Hereditary musculoskeletal disorders, including OI, X-linked hypophosphatemia (XLH), and hypermobile Ehlers-Danlos syndrome (hEDS), are associated with significantly diminished quality of life (QoL) compared to the general population. Although the recognition of patient-reported outcomes (PROs) in clinical practice is growing, the specific factors that most profoundly influence QoL in these disorders, as well as the differences among them, remain poorly understood. The objective of this cross-sectional study was to examine the QoL in 142 adult patients with rare genetic disorders, focusing on pain intensity and pain-related limitations. Medical data from patient records were collected and analyzed statistically. QoL was assessed using generic questionnaires (BPI-SF, EQ-5D-5L, SF-36v2), and pain intensity along with related limitations were evaluated. The data were analyzed using SPSS software, with regression analyses conducted to identify factors associated with QoL. All patient groups reported pain, which was associated with a significantly reduced QoL. Among these groups, those with hEDS experienced the most severe impairment and reported the highest levels of pain.
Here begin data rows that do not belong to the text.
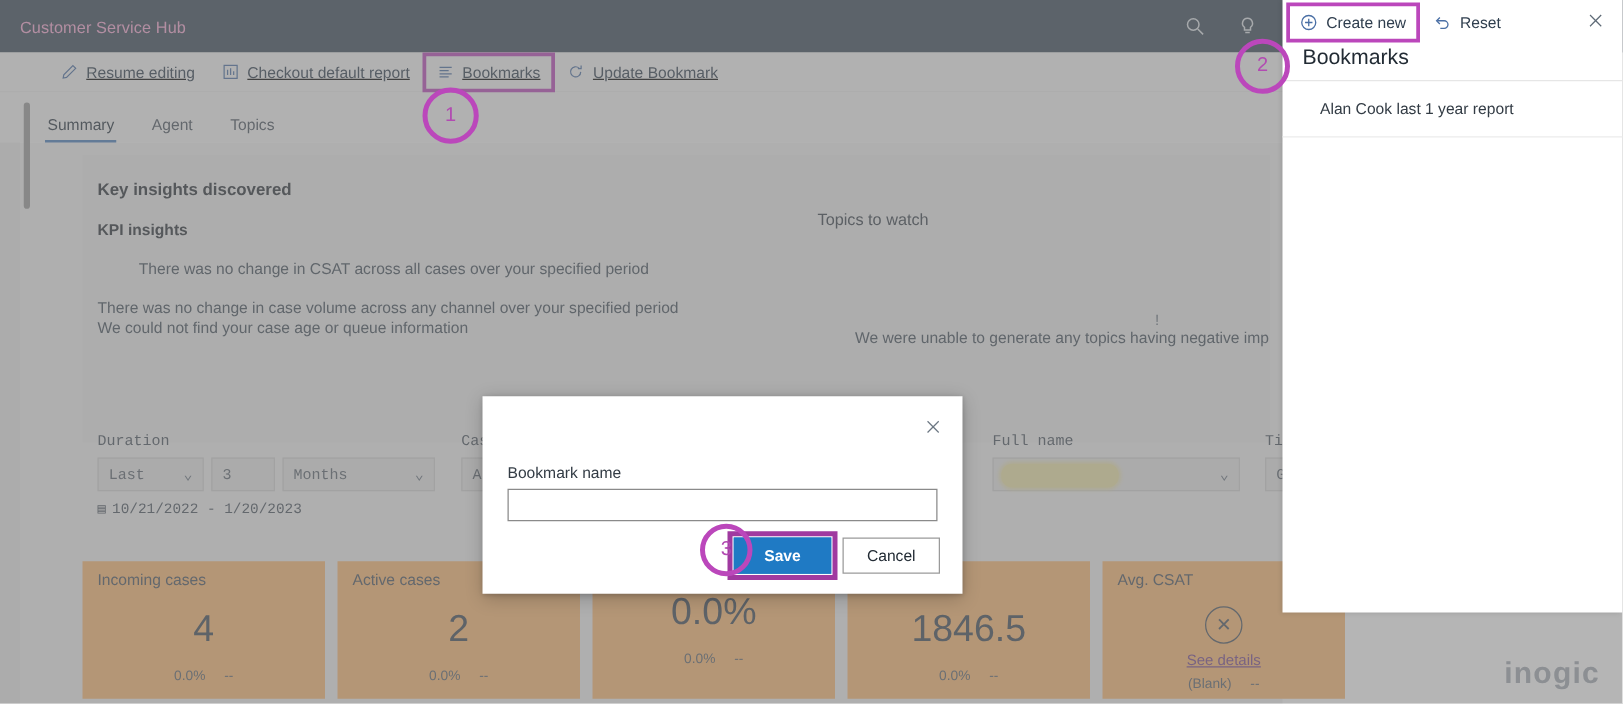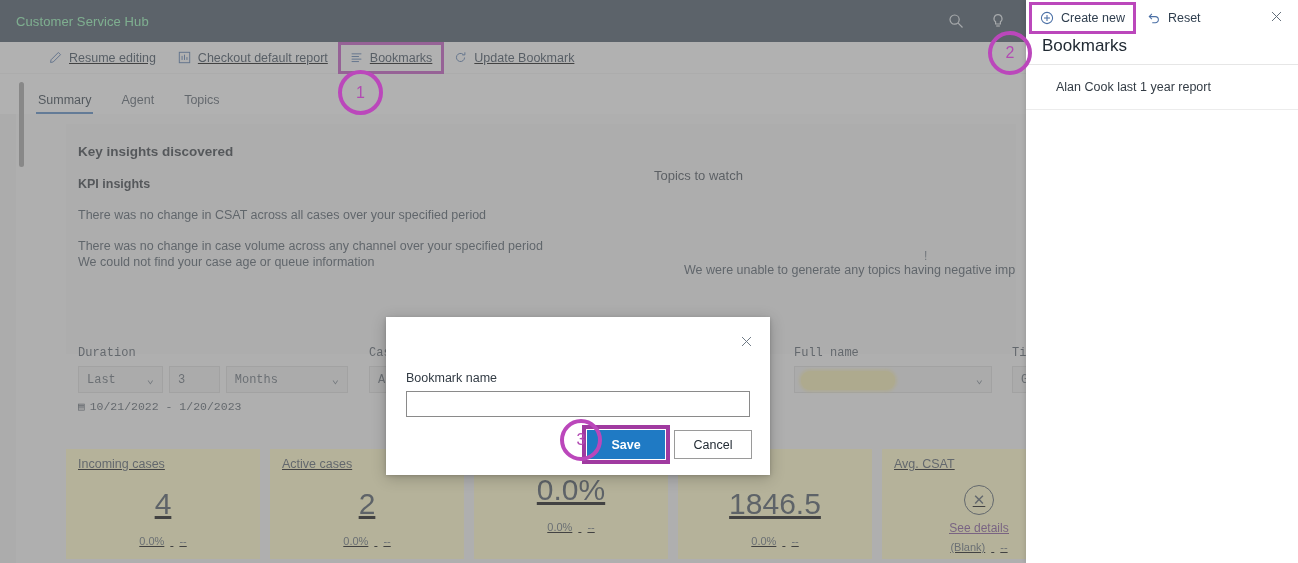"Customer Service Hub" .topbar-title { color: #86efac -> #f9a8d4 }
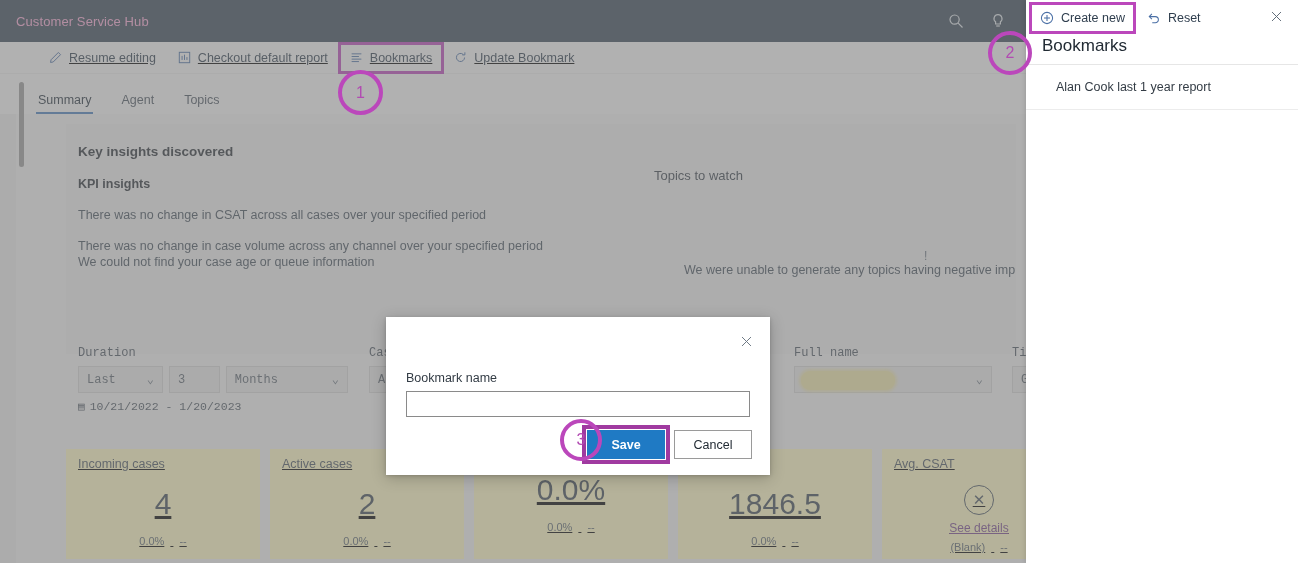"Create new" .bm-panel { height: 563px -> 490px }
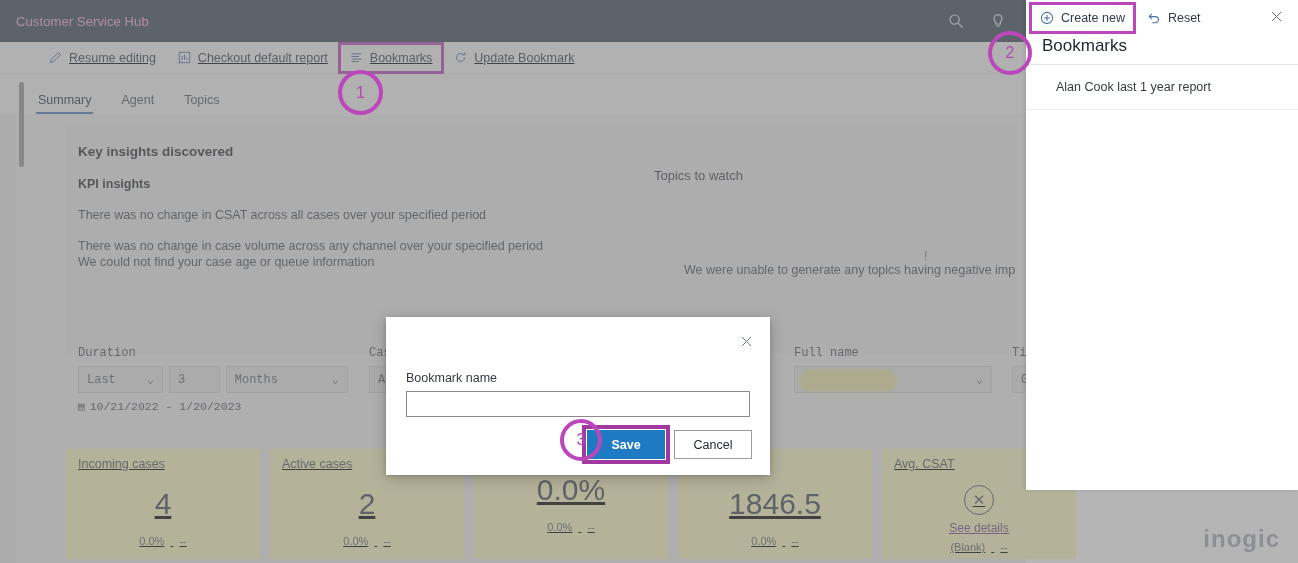"There was no change in CSAT" .ins-l1 { margin-left: none -> 33px }
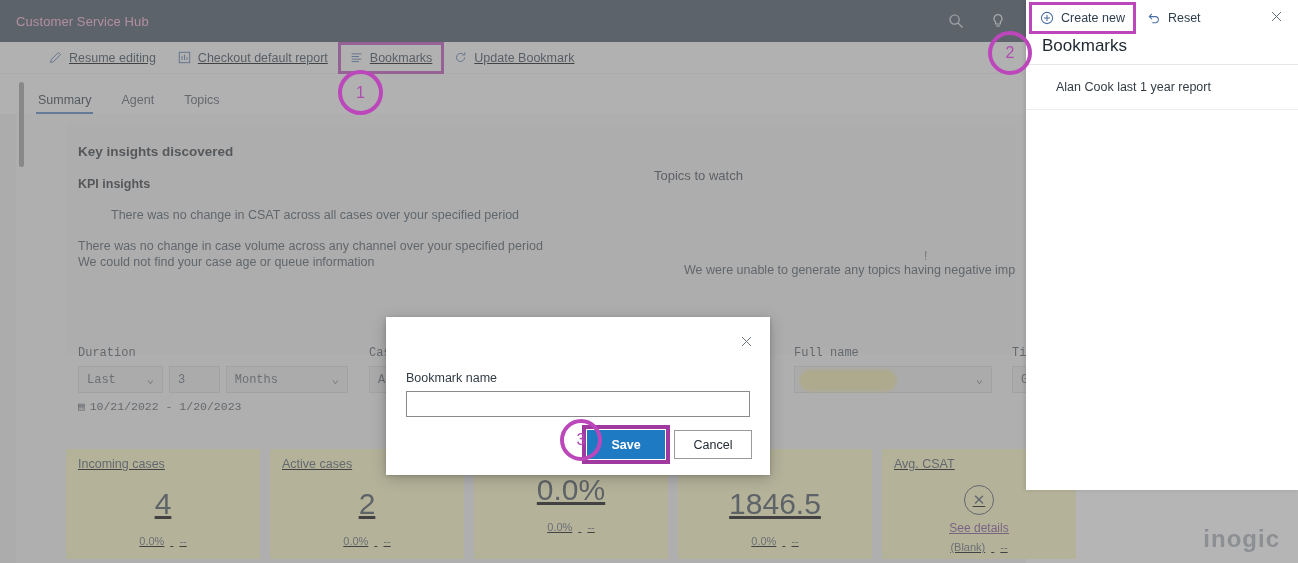"Incoming cases" .kpi { background: #fef9c3 -> #fdba74; text-decoration: underline -> none }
Meanwhile, patients with OI type III faced the most substantial limitations in physical functioning, whereas no significant differences could be found between OI type I and XLH. To improve overall QoL for individuals with OI, XLH, and hEDS, it is essential to implement multimodal pain management strategies, addressing not only physical pain but also psychological and social dimensions. Additionally, ongoing development and integration of PROs into clinical practice will enhance the understanding of how these conditions affect patients, guiding the creation of more effective, patient-centered interventions.